Justin Geisinger

No. 73, 68
- Position: Guard

Personal information
- Born: May 24, 1982 (age 44) Pittsburgh, Pennsylvania, U.S.
- Listed height: 6 ft 2 in (1.88 m)
- Listed weight: 317 lb (144 kg)

Career information
- High school: Mt. Lebanon (PA)
- College: Vanderbilt
- NFL draft: 2005: 6th round, 197th overall pick

Career history
- Buffalo Bills (2005); Tennessee Titans (2006); Washington Redskins (2007–2008); Carolina Panthers (2009)*;
- * Offseason or practice squad member only

Awards and highlights
- Second-team All-SEC (2004);

Career NFL statistics
- Games played: 6
- Stats at Pro Football Reference

= Justin Geisinger =

American football player (born 1982)

Justin Geisinger (born May 24, 1982) is an American former professional football player who was a guard in the National Football League (NFL). He was selected by the Buffalo Bills in the sixth round of the 2005 NFL draft with the 197th overall pick. He played college football for the Vanderbilt Commodores. At Vanderbilt, he was a four-year starter at left tackle, a two-year captain, and an all-SEC selection and Outland Trophy nominee in his senior year.
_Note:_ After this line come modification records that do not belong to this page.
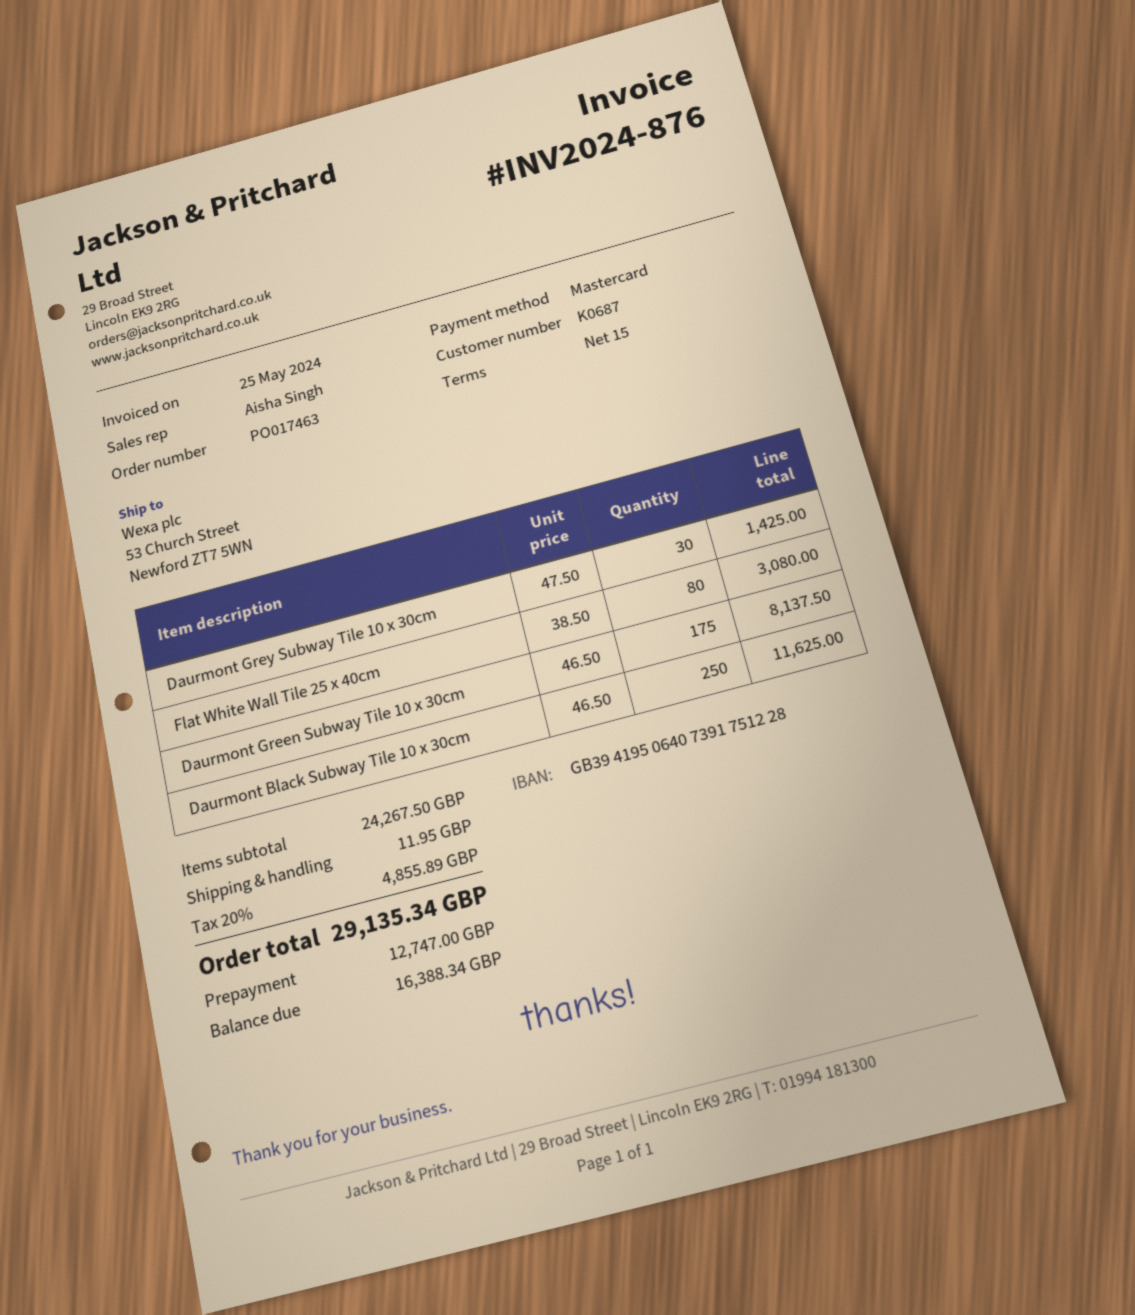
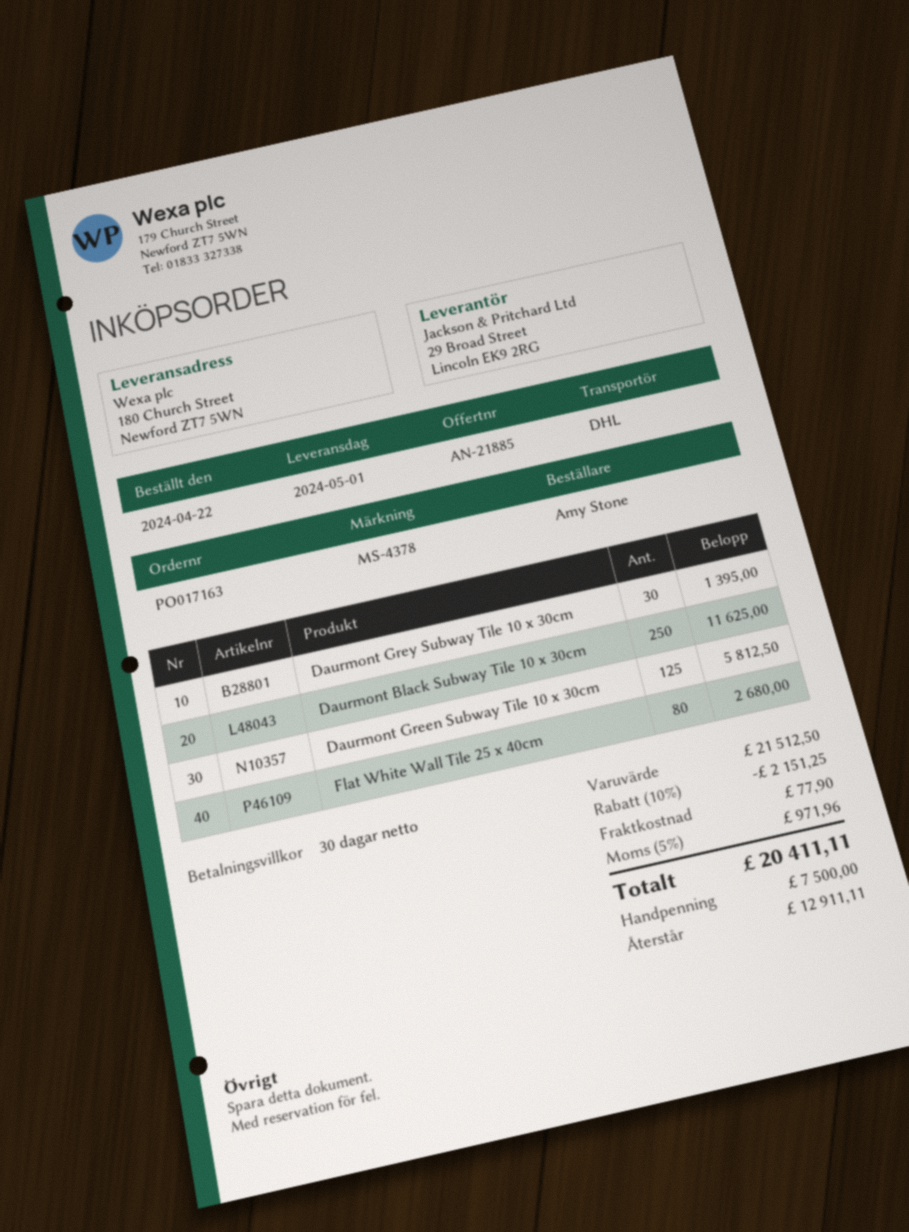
order number: PO017463 -> PO017163
payment terms: 15 days -> 30 days
ship to: 53 Church Street, Newford ZT7 5WN -> 180 Church Street, Newford ZT7 5WN
Daurmont Grey Subway Tile 10 x 30cm: 30 for 1425.00 -> 30 for 1395.00
Flat White Wall Tile 25 x 40cm: 80 for 3080.00 -> 80 for 2680.00
Daurmont Green Subway Tile 10 x 30cm: 175 for 8137.50 -> 125 for 5812.50
subtotal: 24267.50 -> 21512.50
discount: none -> 10% = 2151.25
shipping: 11.95 -> 77.90
tax: 20% = 4855.89 -> 5% = 971.96
total: 29135.34 -> 20411.11
deposit: 12747.00 -> 7500.00
balance: 16388.34 -> 12911.11

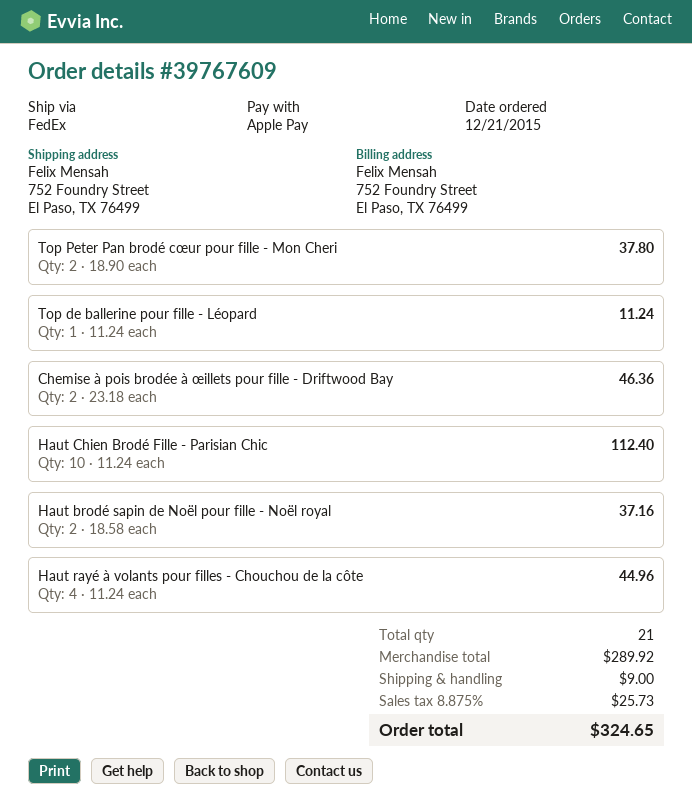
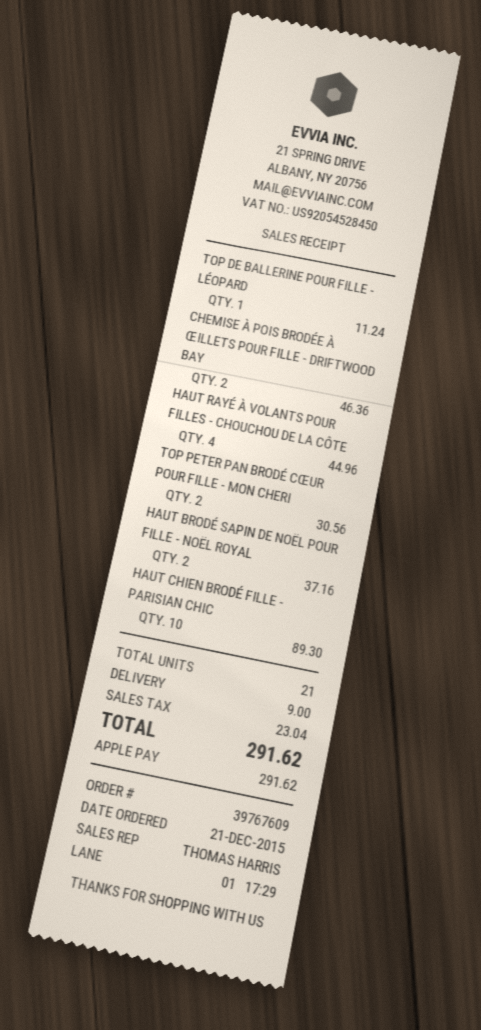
Top Peter Pan brodé cœur pour fille - Mon Cheri: 2 for 37.80 -> 2 for 30.56
Haut Chien Brodé Fille - Parisian Chic: 10 for 112.40 -> 10 for 89.30
tax: 25.73 -> 23.04
total: 324.65 -> 291.62

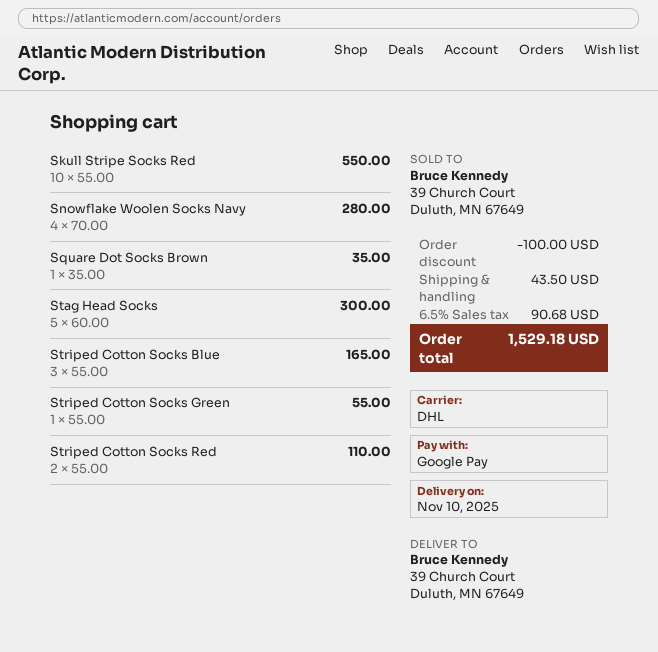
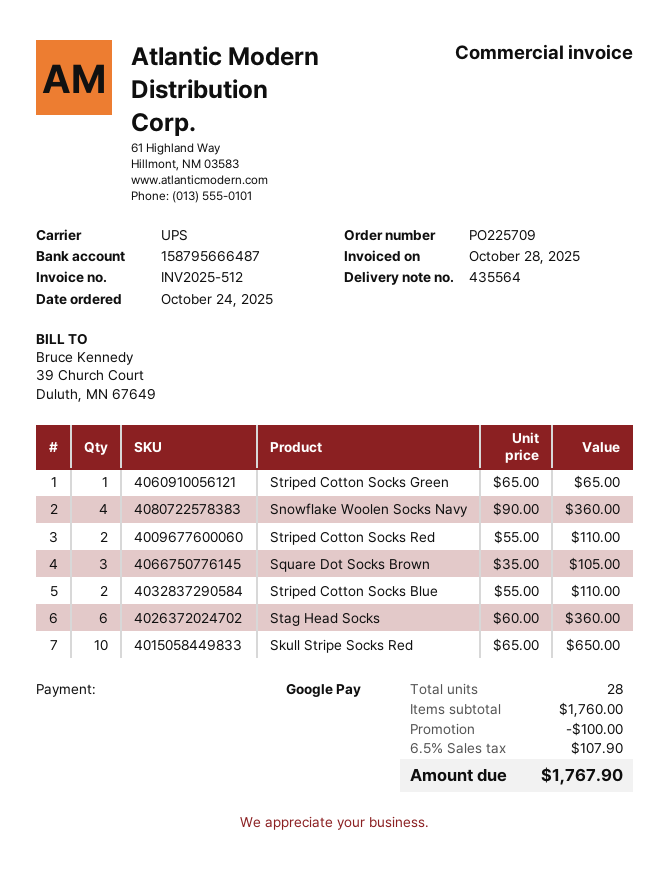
shipping method: DHL -> UPS
Skull Stripe Socks Red: 10 x 55.00 = 550.00 -> 10 x 65.00 = 650.00
Snowflake Woolen Socks Navy: 4 x 70.00 = 280.00 -> 4 x 90.00 = 360.00
Square Dot Socks Brown: 1 x 35.00 = 35.00 -> 3 x 35.00 = 105.00
Stag Head Socks: 5 x 60.00 = 300.00 -> 6 x 60.00 = 360.00
Striped Cotton Socks Blue: 3 x 55.00 = 165.00 -> 2 x 55.00 = 110.00
Striped Cotton Socks Green: 1 x 55.00 = 55.00 -> 1 x 65.00 = 65.00
shipping: 43.50 -> none
tax: 6.5% = 90.68 -> 6.5% = 107.90
total: 1529.18 -> 1767.90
He was named a strength all-American for benching 600 pounds in his final year at Vanderbilt, an SEC record at the time.

Geisinger has also played for the Tennessee Titans and Washington Redskins.

After finishing out his NFL career in 2010, he became the offensive line coach and strength coach at Pope John Paul II High School in Hendersonville, TN. He was promoted to offensive coordinator in 2014 and was the head coach for seven seasons from 2015 to 2021.

He is now the head football coach at Franklin Road Academy in Nashville, beginning with the 2022 season.